Midday Roundup: NSA bores ‘gobsmacking’ security hole in the internet


Nothing to hide? The latest leaks from former CIA analyst Edward Snowden reveal U.S. and British spy agencies have cracked encryption codes used to keep personal data private on the internet. In addition to cracking the codes, the National Security Agency has used “covert measures” to influence encryption standards and established partnerships with technology companies to put secret vulnerabilities into commercial encryption software. The NSA spends about $250 million a year on the program, which made a breakthrough in 2010 that left its British counterparts “gobsmacked.” According to one expert, the security agency has done much more than try to track down suspicious activity. It has undermined “the very fabric of the internet.” Government officials say they need the ability to break encryption codes so they can see what we’re all trying to hide.

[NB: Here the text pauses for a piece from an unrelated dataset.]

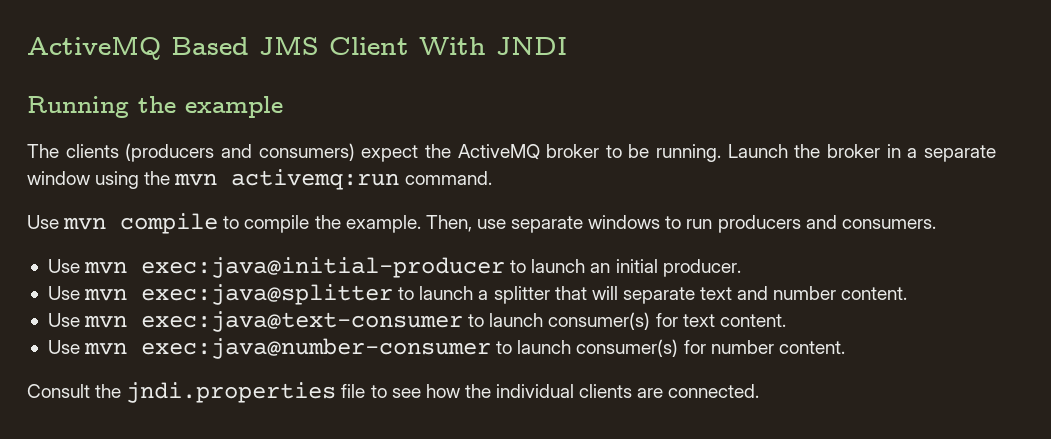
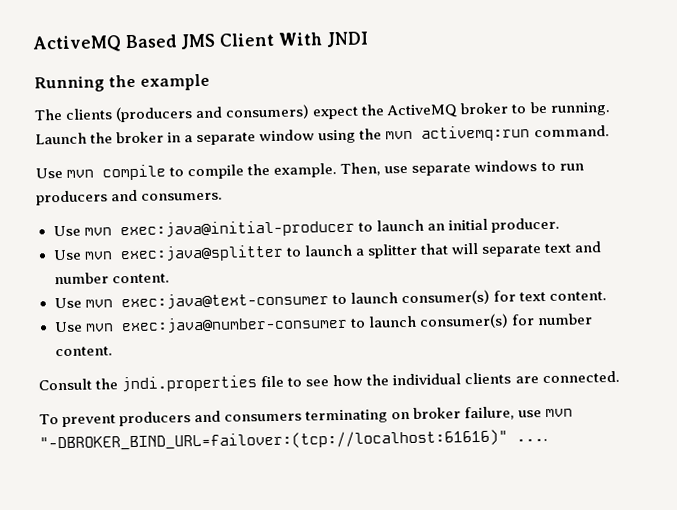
+ To prevent producers and consumers terminating on broker failure, use mvn "-DBROKER_BIND_URL=failover:(tcp://localhost:61616)" ....

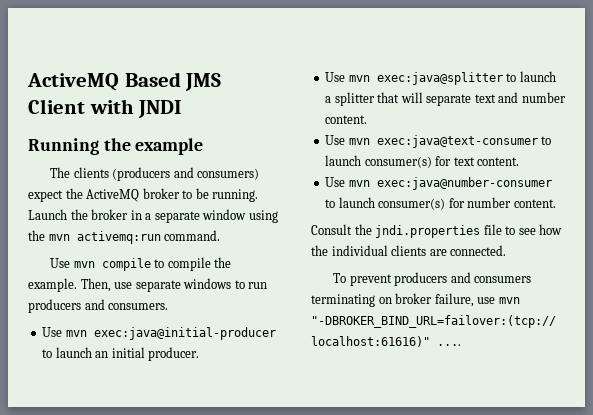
- ActiveMQ Based JMS Client With JNDI
+ ActiveMQ Based JMS Client with JNDI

Virtual vice. Teens are usually in to all things electronic, so it shouldn’t be surprising that they’re turning to a digital delivery device to get their nicotine fix. But then, I’m still surprised young people pick up the smoking habit at all. According to a story in the Los Angeles Times, 1 out of 10 American high school students used a battery-powered electronic cigarettes, along with about 3 percent of middle school students. The numbers come from a new federal report and have officials worried about the future health risks. Although they’re not “real” cigarettes, the electronic varieties still contain nicotine and traces of cancer-causing compounds. Experts say once the “cool factor” of electronic cigarettes wears off, teens will be left with an itch for nicotine that drives them to regular cigarettes. Tobacco use is the No. 1 cause of preventable death in the United States.

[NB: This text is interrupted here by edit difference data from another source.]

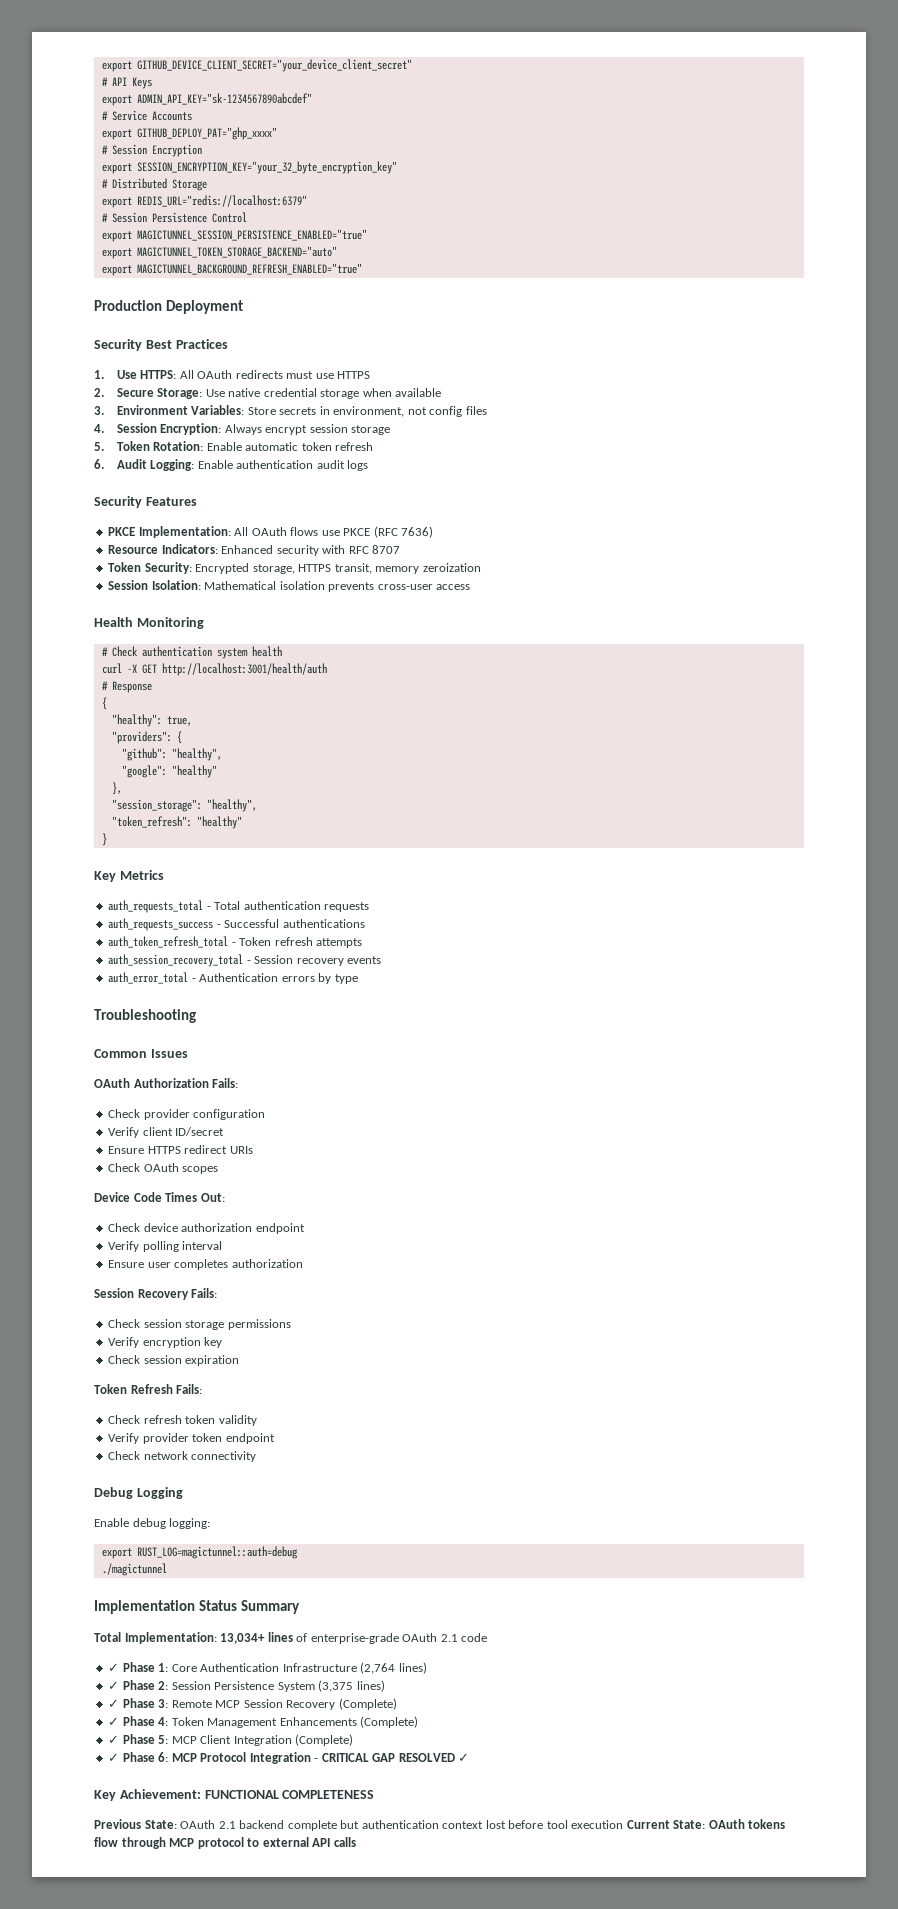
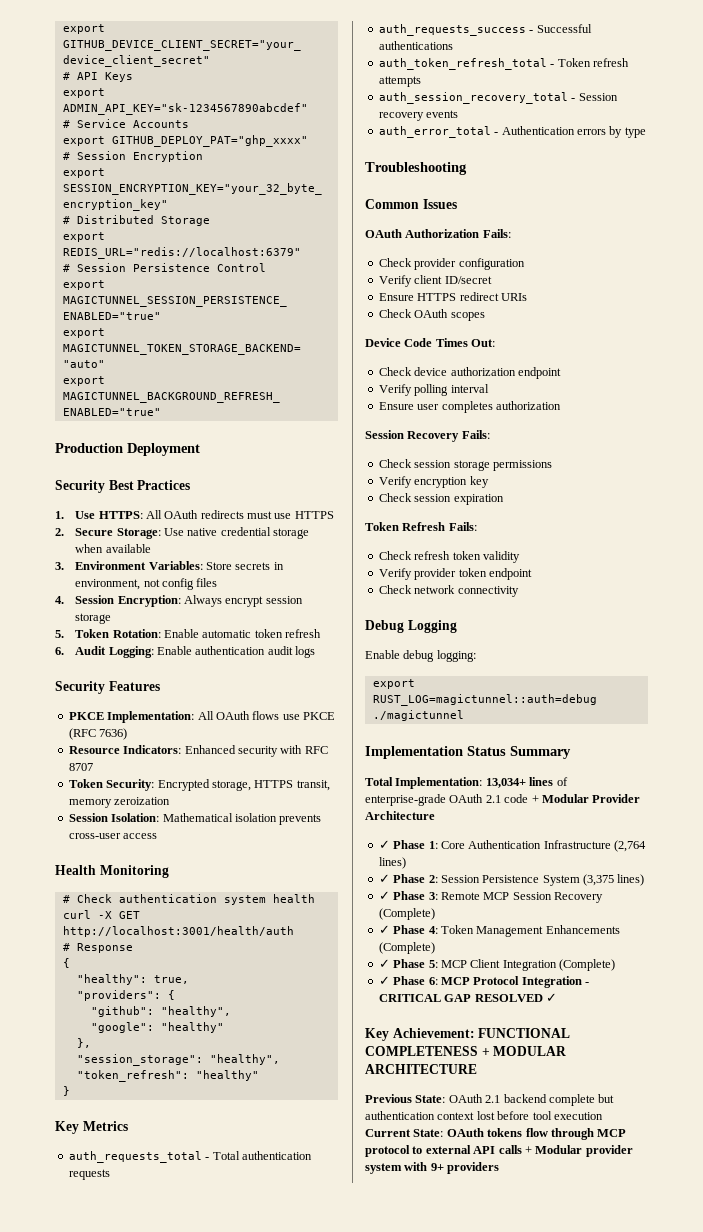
- Total Implementation: 13,034+ lines of enterprise-grade OAuth 2.1 code
+ Total Implementation: 13,034+ lines of enterprise-grade OAuth 2.1 code + Modular Provider Architecture
- Key Achievement: FUNCTIONAL COMPLETENESS
+ Key Achievement: FUNCTIONAL COMPLETENESS + MODULAR ARCHITECTURE
- Previous State: OAuth 2.1 backend complete but authentication context lost before tool execution Current State: OAuth tokens flow through MCP protocol to external API calls
+ Previous State: OAuth 2.1 backend complete but authentication context lost before tool execution Current State: OAuth tokens flow through MCP protocol to external API calls + Modular provider system with 9+ providers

Split. After hinting at it a week ago during a national television interview, George Zimmerman’s wife filed for divorce yesterday. During another interview this morning, Shellie Zimmerman said her husband was selfish and reckless, especially now that he feels invincible after his acquittal. “I stood by my husband through everything and I kind of feel like he left me with a bunch of broken glass that I'm supposed to now assemble and make a life,” she told ABC News. “It’s just heartbreaking,” Last week, Shellie Zimmerman pleaded guilty to perjury for her part in trying to hide her husband’s assets from the judge setting his bail. A Florida jury found George Zimmerman not guilty of murder in the shooting death of Trayvon Martin, an unarmed teenager Zimmerman claimed attacked him.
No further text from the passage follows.